As the summer days heat up and the election nears, our flawed cyborg ratchets up the rhetoric, aided by a teleprompter. I mean, really: you can't expect him to speak from the heart now, can you?
No, like any automaton worth their hardware, Mitt reads everything put in front of him including "end of quote" with the same robotic warmth you'd expect from your car's navigation system telling you to turn right in 800 feet.
Don't look to his campaign staff to "humanize" him anytime soon. They know better than to speak up or suggest an idea or propose an alternate strategy. When the boss is a petulant guy with a short fuse who likes to fire people, the only answer to any question is "yes, sir" or "right away, sir", followed by your quick little footsteps.

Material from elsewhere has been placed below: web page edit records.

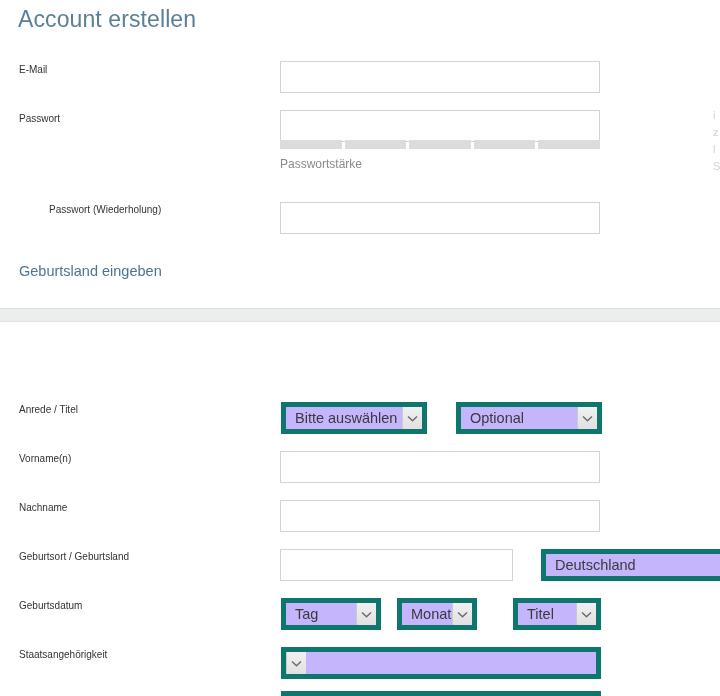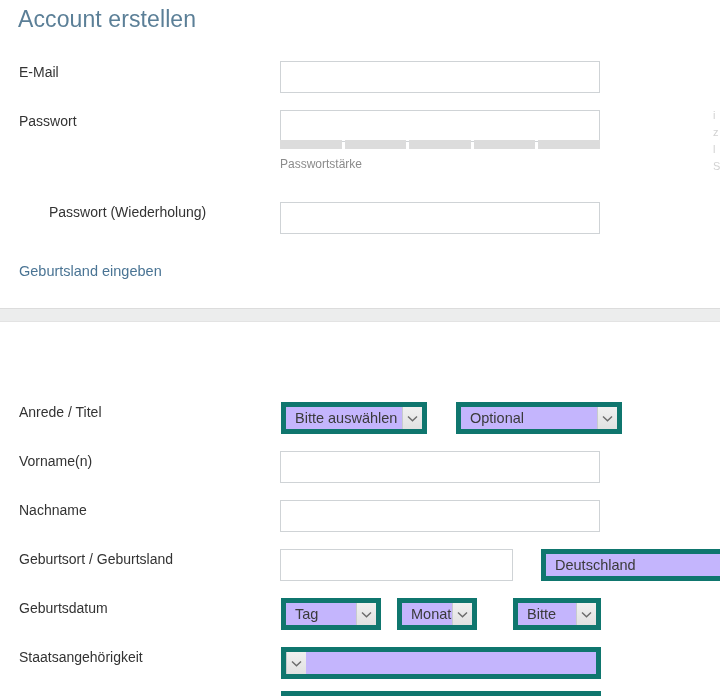--- a/index.html
+++ b/index.html
@@ -48,21 +48,21 @@
     font-size: 23px;
     font-weight: 400;
     letter-spacing: 0.1px;
     white-space: nowrap;
   }
 
   .field-label {
     position: absolute;
     left: 19px;
     color: #333333;
-    font-size: 14px;
+    font-size: 10px;
     font-weight: 400;
     white-space: nowrap;
   }
 
   
   .text-input {
     position: absolute;
     box-sizing: border-box;
     background: #ffffff;
     border: 1px solid #cfd3d6;
@@ -201,21 +201,21 @@
 
       <div class="select-wrap" style="left:281px; top:80px; width:146px;">
         <span class="select-value">Bitte auswählen</span>
         <span class="select-arrow">
           <svg width="11" height="7" viewBox="0 0 11 7">
               <path d="M1 1.5 L5.5 5.8 L10 1.5" fill="none" stroke="#6b6b6b" stroke-width="1.4"></path>
             </svg>
         </span>
       </div>
 
-      <div class="select-wrap" style="left:456px; top:80px; width:166px;justify-content:flex-end;">
+      <div class="select-wrap" style="left:456px; top:80px; width:146px;justify-content:flex-end;">
         <span class="select-value">Optional</span>
         <span class="select-arrow">
           <svg width="11" height="7" viewBox="0 0 11 7">
               <path d="M1 1.5 L5.5 5.8 L10 1.5" fill="none" stroke="#6b6b6b" stroke-width="1.4"></path>
             </svg>
         </span>
       </div>
     </div>
 
     <div>
@@ -252,21 +252,21 @@
       <div class="select-wrap" style="left:397px; top:276px; width:80px;">
         <span class="select-value">Monat</span>
         <span class="select-arrow">
           <svg width="11" height="7" viewBox="0 0 11 7">
               <path d="M1 1.5 L5.5 5.8 L10 1.5" fill="none" stroke="#6b6b6b" stroke-width="1.4"></path>
             </svg>
         </span>
       </div>
 
       <div class="select-wrap" style="left:513px; top:276px; width:88px;">
-        <span class="select-value">Bitte</span>
+        <span class="select-value">Titel</span>
         <span class="select-arrow">
           <svg width="11" height="7" viewBox="0 0 11 7">
               <path d="M1 1.5 L5.5 5.8 L10 1.5" fill="none" stroke="#6b6b6b" stroke-width="1.4"></path>
             </svg>
         </span>
       </div>
     </div>
 
     <div>
       <div class="field-label" style="top: 327px;">Staatsangehörigkeit</div>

Mitt's always right; you're always expendable. Those of us who've been run off the road by Bain know this story very well.
Buoyed by his fundraising success (which he mistakenly accepts as evidence of his personal worth, rather than evidence of the depth of fear and loathing of the current White House occpant), Mitt is revved up and in full-pander mode. What this means for us is a summer filled with blockbuster flaws. Grab some popcorn and a cold drink, and enjoy!
As I've mentioned before, it takes a village to fully document Mitt's innumerable flaws, so please feel free to add any additional flaws in the "comments" section below. Extra credit will be awarded for those conveyed in poetical form.
A is for arrogance, Mitt thinking, “hey!
I’m the king of the world! They must heed what I say!”
B is for Bain, where Mitt labored long past
’99, when he told us those days were his last
C for the Caymans where profits were stashed
While Mitt looted good firms and the workers were slashed
D for the dynasty Mittens began
Pretty wife, handsome sons; he’s a heck of a man
E for the earnings on 401(k)
Mitt’s are higher than mine! I guess crime just might pay
F for Mitt’s father, who turns in his grave
When he sees Mitt ignore the advice that he gave
G for the gardeners who cared for Mitt’s lawn
Now with self-deportation, I fear they have gone
H is for hate-speech; Mitt’s found his new voice
Now smarmy dog whistles are his phrase of choice
I, IRS, where Mitt’s doctored returns
Show some numbers, but probably not what he earns
J is for jobs that he claimed to create
(For forensic accountants – oh, boy! I can’t wait!)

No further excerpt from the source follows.